Once the line with "discount: 162.75 -> 100.00" is found in the entries below, repeat that line and every one after it exactly, ending at the last.

Records to use section start

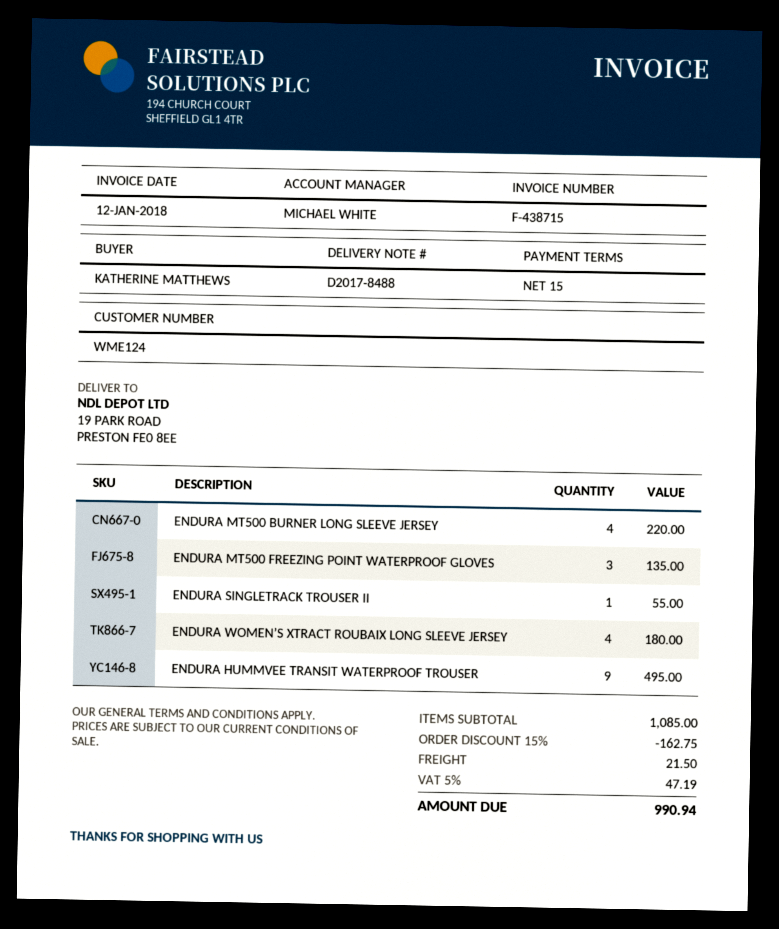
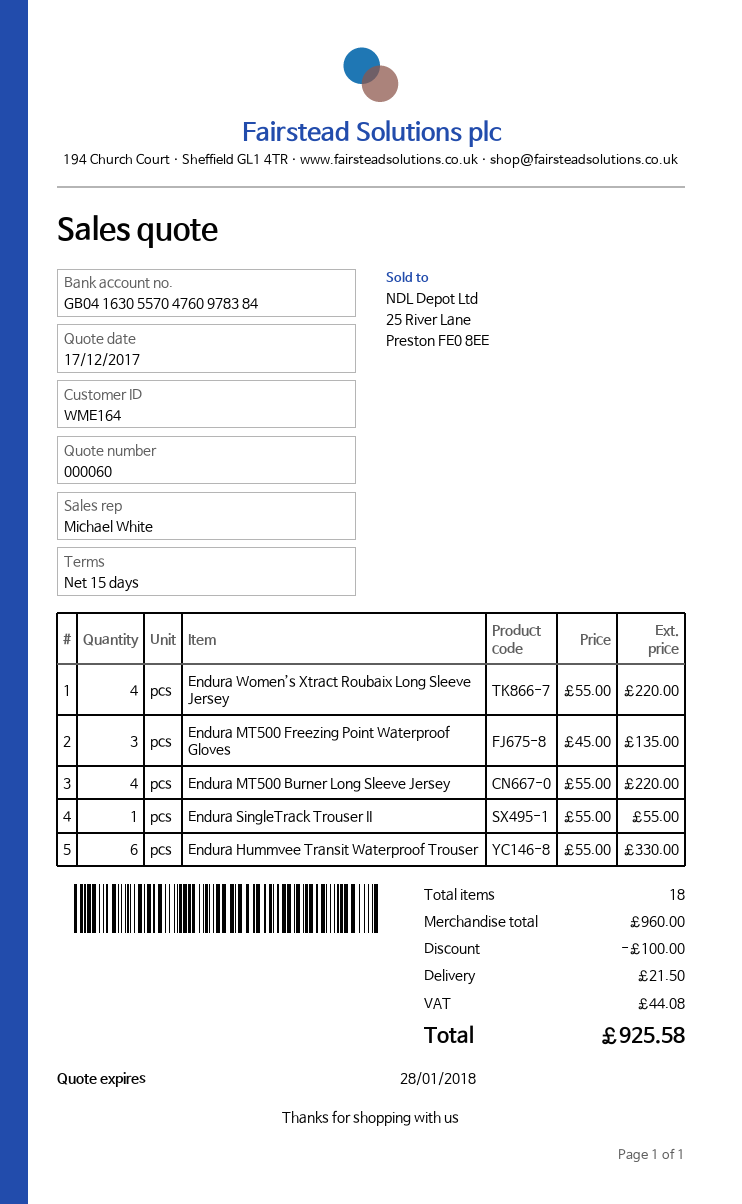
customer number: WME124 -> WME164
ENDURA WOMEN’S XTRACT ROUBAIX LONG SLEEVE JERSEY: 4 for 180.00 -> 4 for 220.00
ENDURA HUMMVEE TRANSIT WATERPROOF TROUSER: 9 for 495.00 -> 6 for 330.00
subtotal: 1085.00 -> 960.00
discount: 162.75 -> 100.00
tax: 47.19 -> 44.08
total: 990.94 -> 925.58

Records to use section end

Answer space:
discount: 162.75 -> 100.00
tax: 47.19 -> 44.08
total: 990.94 -> 925.58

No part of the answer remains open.